DOI: https://doi.org/10.21203/rs.3.rs-184031/v1

Abstract

Background: A range of postoperative complications make femoral neck fracture difficult to treat. Femoral neck shortening and internal fixation failure are two most prevalent complications associated with many surgical strategies. This study evaluates the probability of and risk factors for these complications after the treatment of femoral neck fracture using cannulated screws combined with a medial buttress plate.

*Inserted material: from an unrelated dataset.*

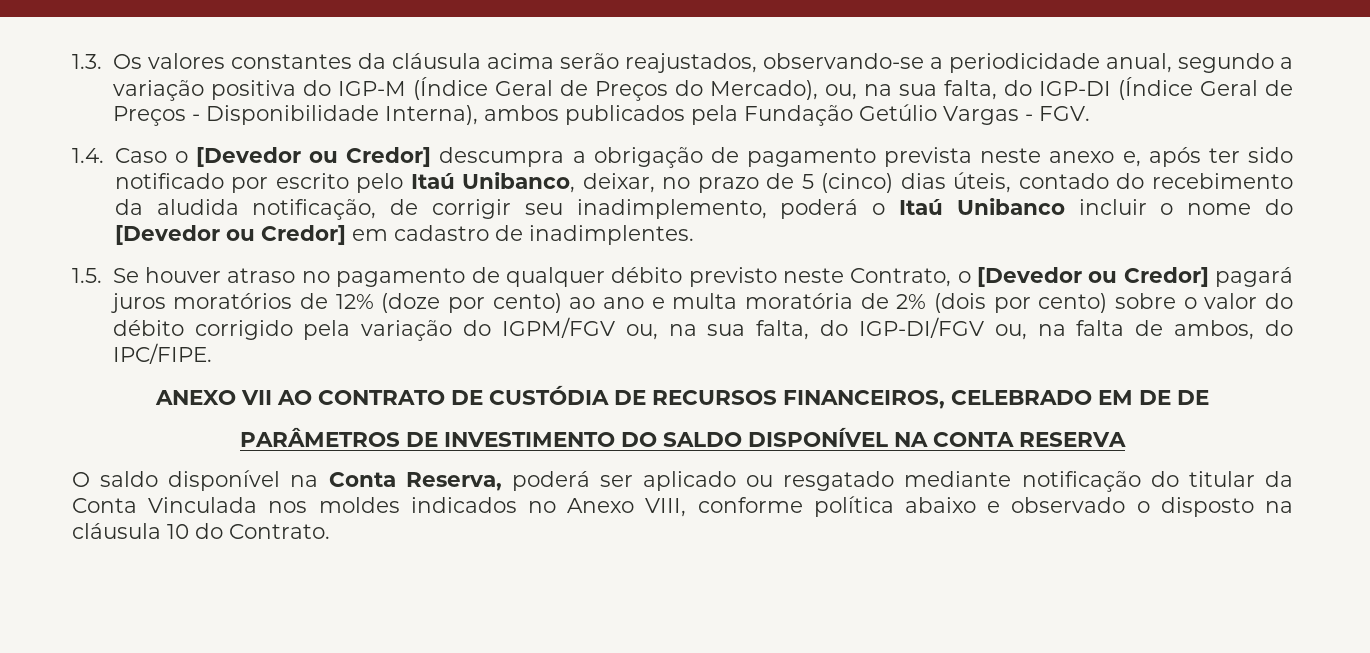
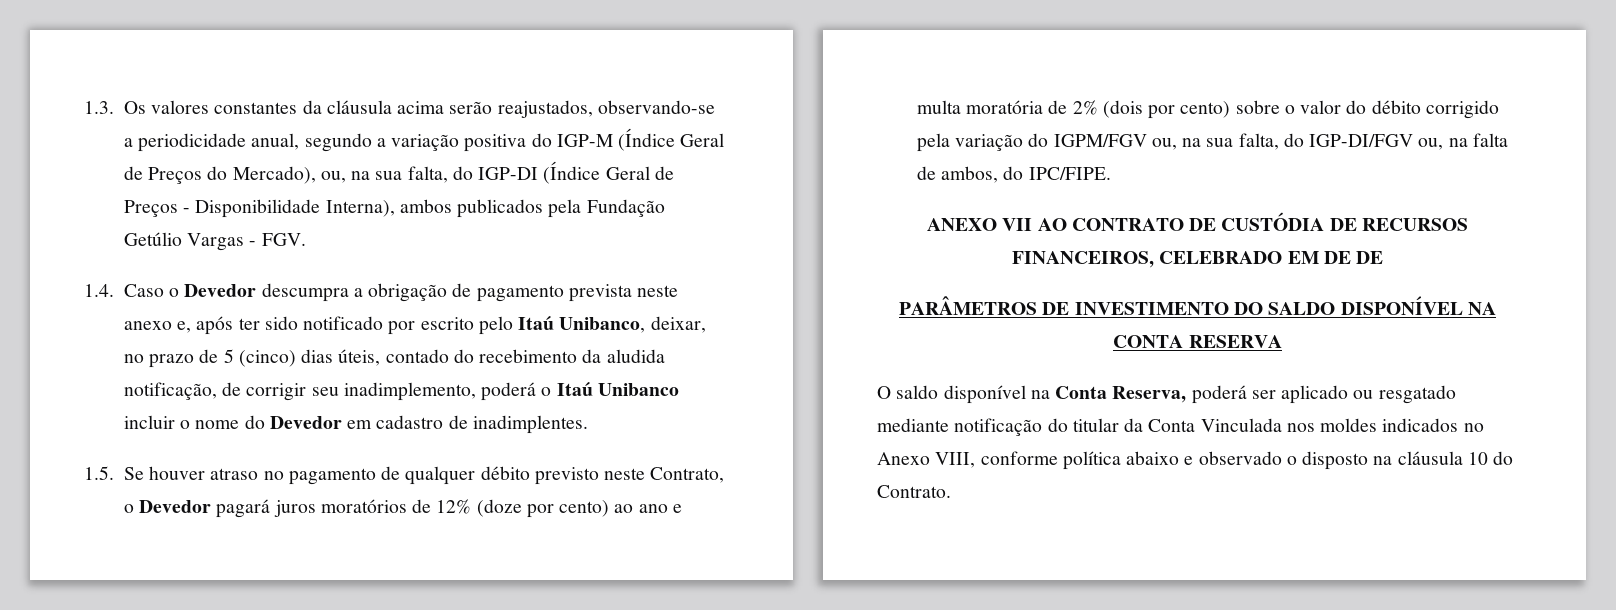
- 1.4. Caso o [Devedor ou Credor] descumpra a obrigação de pagamento prevista neste anexo e, após ter sido notificado por escrito pelo Itaú Unibanco, deixar, no prazo de 5 (cinco) dias úteis, contado do recebimento da aludida notificação, de corrigir seu inadimplemento, poderá o Itaú Unibanco incluir o nome do [Devedor ou Credor] em cadastro de inadimplentes.
+ 1.4. Caso o Devedor descumpra a obrigação de pagamento prevista neste anexo e, após ter sido notificado por escrito pelo Itaú Unibanco, deixar, no prazo de 5 (cinco) dias úteis, contado do recebimento da aludida notificação, de corrigir seu inadimplemento, poderá o Itaú Unibanco incluir o nome do Devedor em cadastro de inadimplentes.
- 1.5. Se houver atraso no pagamento de qualquer débito previsto neste Contrato, o [Devedor ou Credor] pagará juros moratórios de 12% (doze por cento) ao ano e multa moratória de 2% (dois por cento) sobre o valor do débito corrigido pela variação do IGPM/FGV ou, na sua falta, do IGP-DI/FGV ou, na falta de ambos, do IPC/FIPE.
+ 1.5. Se houver atraso no pagamento de qualquer débito previsto neste Contrato, o Devedor pagará juros moratórios de 12% (doze por cento) ao ano e multa moratória de 2% (dois por cento) sobre o valor do débito corrigido pela variação do IGPM/FGV ou, na sua falta, do IGP-DI/FGV ou, na falta de ambos, do IPC/FIPE.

Methods: Data of 70 patients with femoral neck fractures treated using cannulated screws combined with a medial buttress plate in our hospital between March 2016 and March 2019 were retrospectively analyzed, and 40 patients who were followed up for more than 3 months were enrolled in the study. We evaluated the probability of postoperative femoral neck shortening and internal fixation failure and conducted multivariate logistic regression analysis to determine risk factors.

Results: All 40 patients had Garden III/IV or Pauwels II/III fractures. Of these patients, 11 had femoral neck shortening greater than 5 mm and 8 had fracture nonunion or screw cutout requiring reoperation. There were no differences in age, sex, fracture site, Pauwels classification, and reduction quality between the shortening and non-shortening groups; however, there were significant differences in screw quality. Similarly, there were no differences in age, sex, Pauwels classification, reduction quality, and screw quality between the fixation failure and non-failure groups, but there were significant differences in fracture site and shortening. According to the multivariate analyses, screw quality was an independent risk factor for femoral neck shortening (odds ratio [OR]: 8.58; 95% confidence interval [CI]: 1.35–50.57; P=0.022), and femoral neck shortening was an independent risk factor for internal fixation failure (OR: 11.82; 95% CI: 1.66–84.36; P=0.014).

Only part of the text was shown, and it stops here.